Kinetic and X-ray structural studies of a mutant Escherichia coli alkaline phosphatase (His-412-->Gln) at one of the zinc binding sites.

Site-specific mutagenesis has been used to replace His-412 with glutamine in Escherichia coli alkaline phosphatase. In the wild-type enzyme His-412 is a direct ligand to one of the catalytically important zinc atoms (Zn1) in the active site. The mutant enzyme (H412Q) exhibited about the same k(cat), but a 50-fold increase in K(m) compared to the corresponding kinetic parameters for the wild-type enzyme.

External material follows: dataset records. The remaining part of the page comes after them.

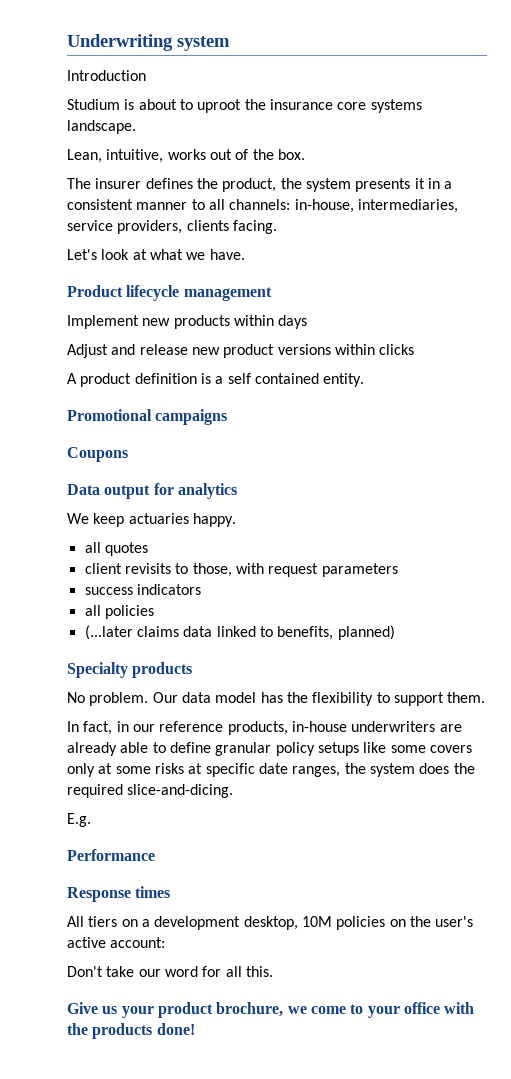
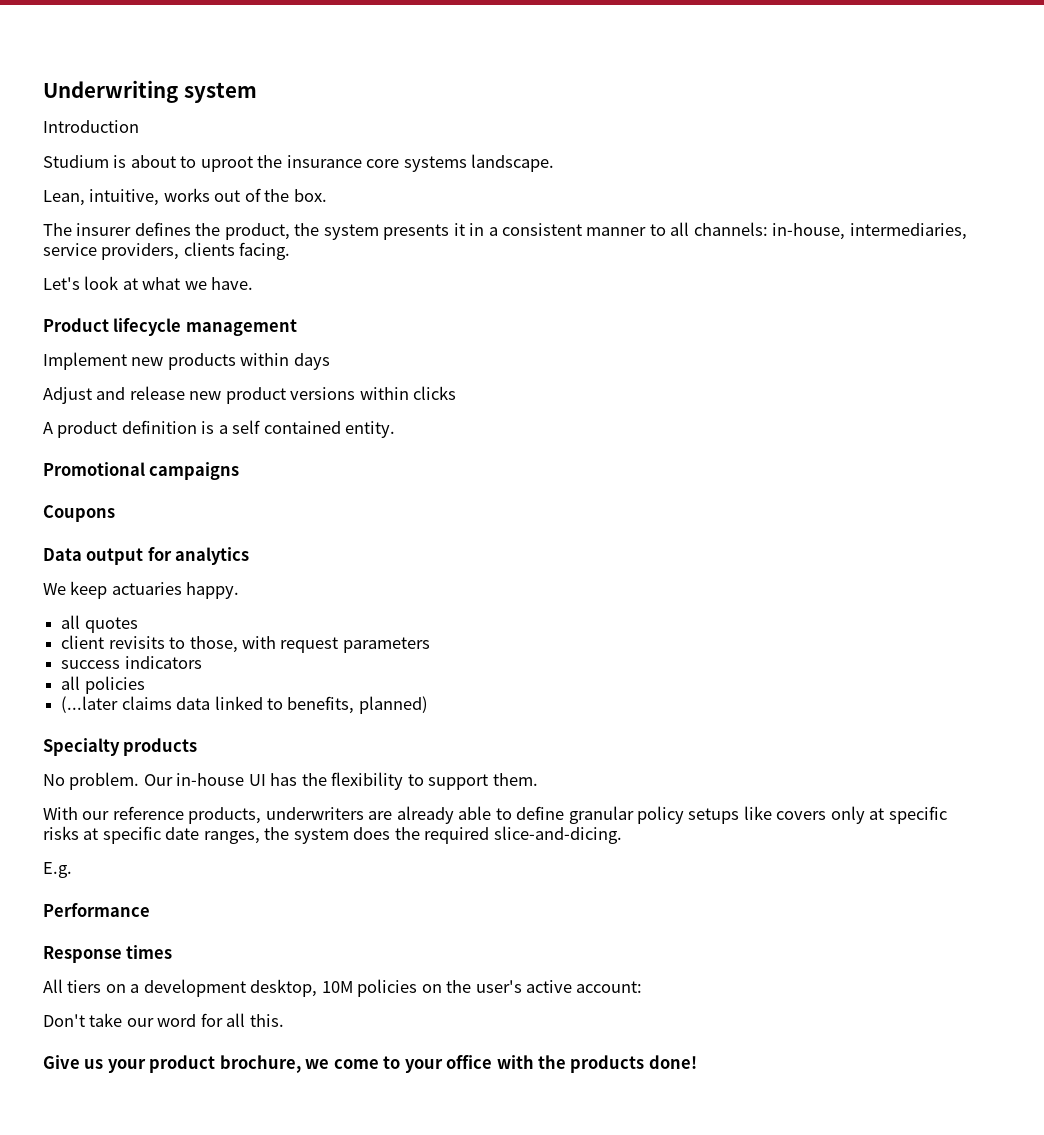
- Our data model has the flexibility to support them.
+ Our in-house UI has the flexibility to support them.
- In fact, in our reference products, in-house underwriters are already able to define granular policy setups like some covers only at some risks at specific date ranges, the system does the required slice-and-dicing.
+ With our reference products, underwriters are already able to define granular policy setups like covers only at specific risks at specific date ranges, the system does the required slice-and-dicing.

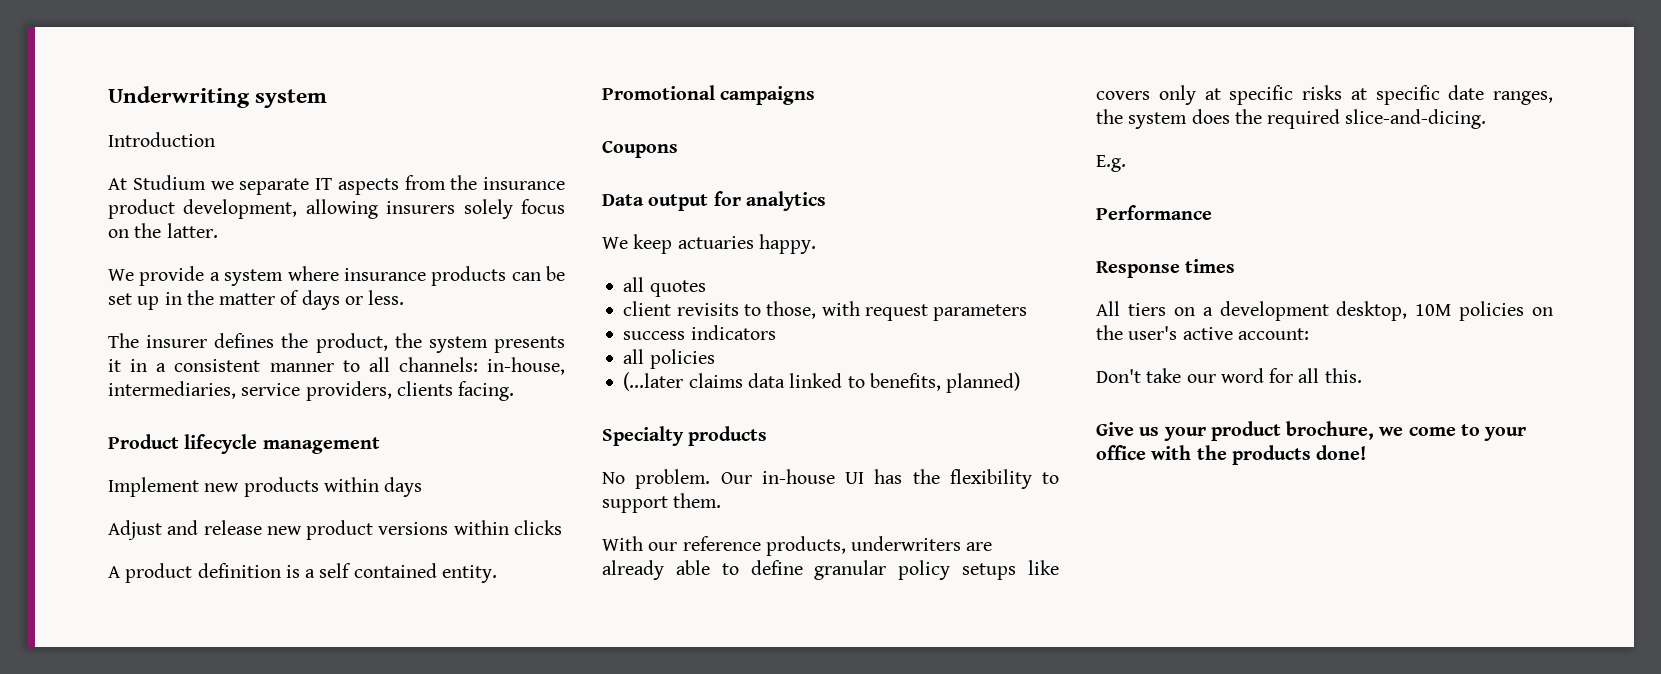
- Studium is about to uproot the insurance core systems landscape.
- Lean, intuitive, works out of the box.
+ At Studium we separate IT aspects from the insurance product development, allowing insurers solely focus on the latter.
+ We provide a system where insurance products can be set up in the matter of days or less.
- Let's look at what we have.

Furthermore, the H412Q enzyme had a lower zinc content than the wild-type enzyme. In contrast to the wild-type enzyme, Tris was less effective in the transferase reaction and dramatically inhibited the hydrolysis reaction of the H412Q enzyme. The addition of zinc to the mutant enzyme increased the k(cat) value above that of the wild-type enzyme, partially restored the weak substrate and phosphate binding, and also alleviated the inhibition by Tris. The structure of the H412Q enzyme was also determined by X-ray crystallography. The overall structure of the H412Q enzyme was very similar to that of the wild-type enzyme; the only alpha-carbon displacements over 1 angstrom were observed near the mutation site. In the H412Q structure no phosphate was bound in the active site of the enzyme; however, two water molecules were observed where phosphate normally binds in the wild-type enzyme. Close examination of the active site of the H412Q structure revealed structural changes in Ser-102 as well as at the mutation site. For example, the carbonyl oxygen of the side chain of Gln-412 rotated away from the position of His-412 in the wild-type structure, although too far away (3.2 angstroms) to coordinate to Zn1. Studies on the H412Q enzyme, and a comparison of the H412Q and H412N structures, suggest that the structure and electostatics of the imidazole ring of histidine are critical for its function as a zinc ligand in alkaline phosphatase.